▼
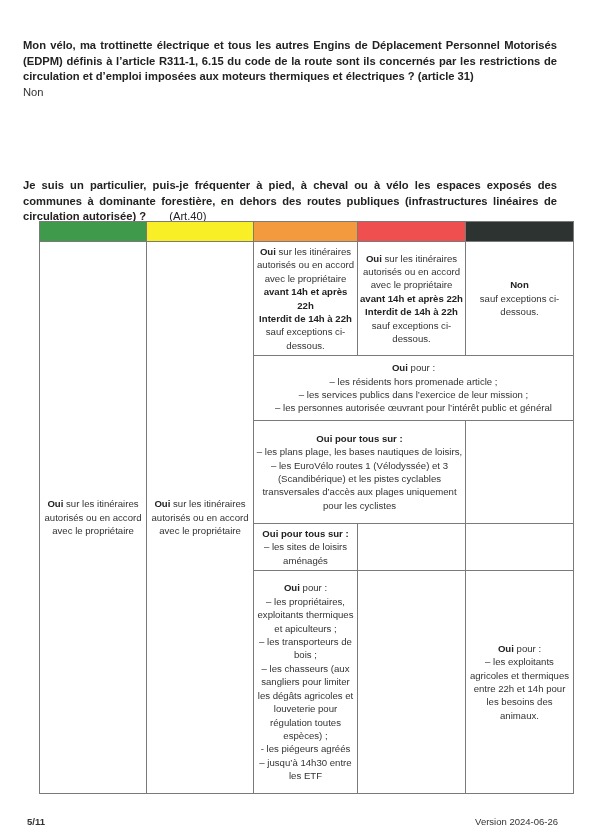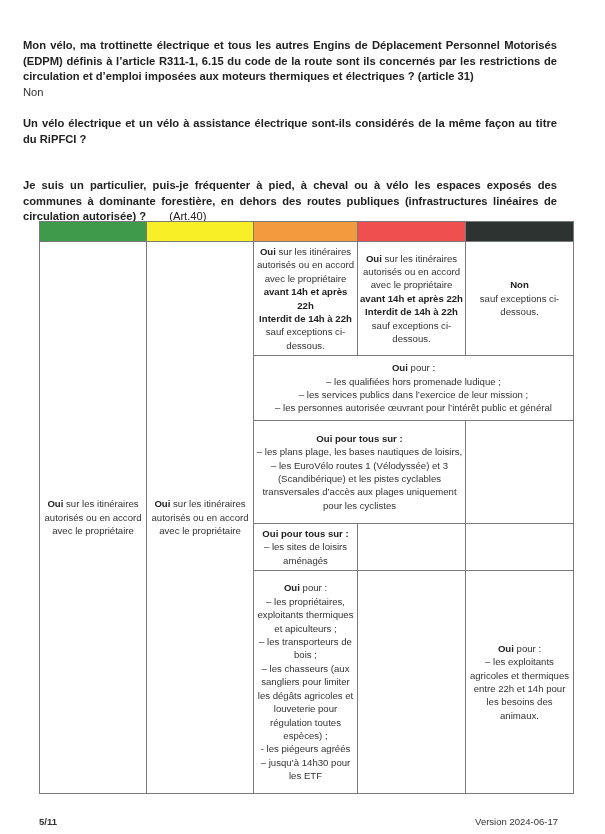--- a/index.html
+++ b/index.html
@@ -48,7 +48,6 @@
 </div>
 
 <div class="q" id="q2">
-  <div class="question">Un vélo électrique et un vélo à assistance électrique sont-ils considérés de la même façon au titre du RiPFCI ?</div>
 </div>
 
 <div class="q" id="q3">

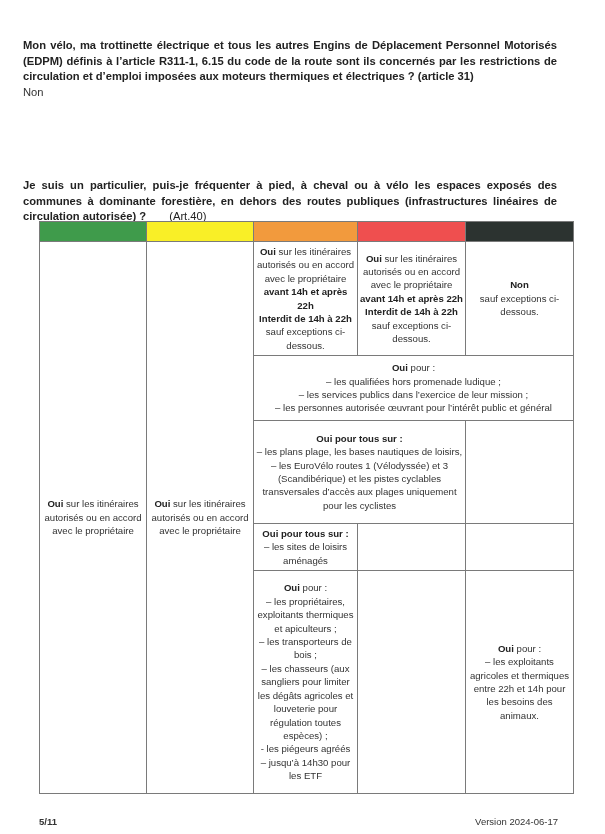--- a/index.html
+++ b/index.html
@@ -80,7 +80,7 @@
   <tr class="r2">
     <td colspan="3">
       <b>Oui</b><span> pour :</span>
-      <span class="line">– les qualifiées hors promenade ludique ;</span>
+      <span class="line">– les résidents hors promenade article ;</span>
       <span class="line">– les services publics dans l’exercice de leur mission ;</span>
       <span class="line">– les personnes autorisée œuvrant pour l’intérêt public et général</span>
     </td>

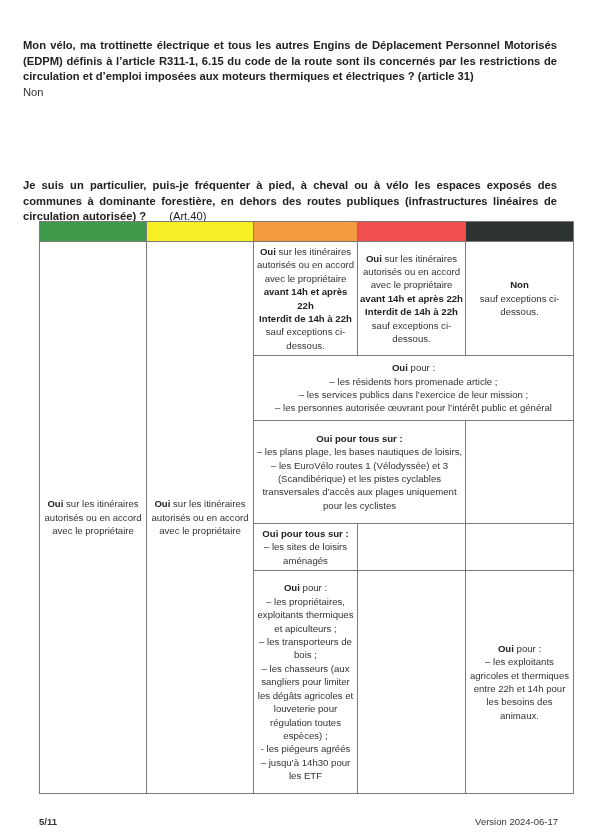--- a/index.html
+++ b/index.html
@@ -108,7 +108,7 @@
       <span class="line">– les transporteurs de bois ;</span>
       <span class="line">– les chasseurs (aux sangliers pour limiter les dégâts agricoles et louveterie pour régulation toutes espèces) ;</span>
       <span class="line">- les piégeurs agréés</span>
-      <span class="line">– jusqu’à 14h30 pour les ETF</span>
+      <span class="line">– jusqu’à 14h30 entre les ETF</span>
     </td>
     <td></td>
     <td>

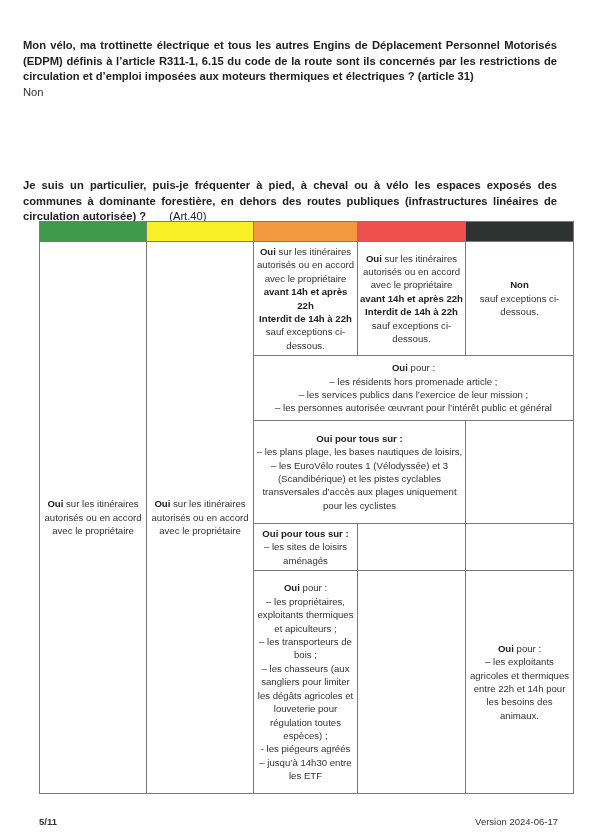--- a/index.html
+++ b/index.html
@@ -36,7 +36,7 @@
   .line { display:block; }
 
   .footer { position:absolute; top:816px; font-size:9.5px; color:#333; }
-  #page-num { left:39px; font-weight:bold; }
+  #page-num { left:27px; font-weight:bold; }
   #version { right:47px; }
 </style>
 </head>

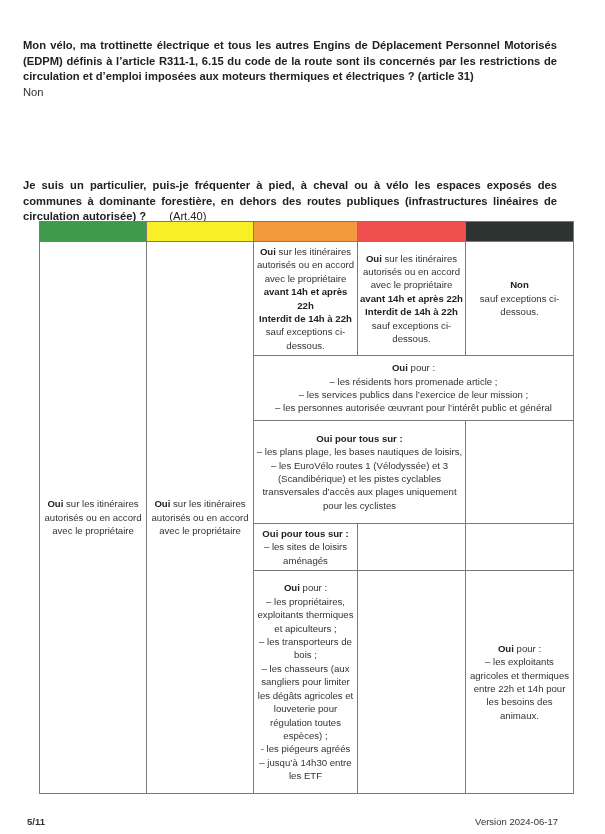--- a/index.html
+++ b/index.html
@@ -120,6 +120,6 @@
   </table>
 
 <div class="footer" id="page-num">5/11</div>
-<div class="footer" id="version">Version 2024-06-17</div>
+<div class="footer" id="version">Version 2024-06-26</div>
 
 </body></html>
▲
Work to complete
The records above need to be reproduced exactly, with all images omitted.

Solution for this exercise
--- a/index.html
+++ b/index.html
@@ -48,7 +48,6 @@
 </div>
 
 <div class="q" id="q2">
-  <div class="question">Un vélo électrique et un vélo à assistance électrique sont-ils considérés de la même façon au titre du RiPFCI ?</div>
 </div>
 
 <div class="q" id="q3">

--- a/index.html
+++ b/index.html
@@ -80,7 +80,7 @@
   <tr class="r2">
     <td colspan="3">
       <b>Oui</b><span> pour :</span>
-      <span class="line">– les qualifiées hors promenade ludique ;</span>
+      <span class="line">– les résidents hors promenade article ;</span>
       <span class="line">– les services publics dans l’exercice de leur mission ;</span>
       <span class="line">– les personnes autorisée œuvrant pour l’intérêt public et général</span>
     </td>

--- a/index.html
+++ b/index.html
@@ -108,7 +108,7 @@
       <span class="line">– les transporteurs de bois ;</span>
       <span class="line">– les chasseurs (aux sangliers pour limiter les dégâts agricoles et louveterie pour régulation toutes espèces) ;</span>
       <span class="line">- les piégeurs agréés</span>
-      <span class="line">– jusqu’à 14h30 pour les ETF</span>
+      <span class="line">– jusqu’à 14h30 entre les ETF</span>
     </td>
     <td></td>
     <td>

--- a/index.html
+++ b/index.html
@@ -36,7 +36,7 @@
   .line { display:block; }
 
   .footer { position:absolute; top:816px; font-size:9.5px; color:#333; }
-  #page-num { left:39px; font-weight:bold; }
+  #page-num { left:27px; font-weight:bold; }
   #version { right:47px; }
 </style>
 </head>

--- a/index.html
+++ b/index.html
@@ -120,6 +120,6 @@
   </table>
 
 <div class="footer" id="page-num">5/11</div>
-<div class="footer" id="version">Version 2024-06-17</div>
+<div class="footer" id="version">Version 2024-06-26</div>
 
 </body></html>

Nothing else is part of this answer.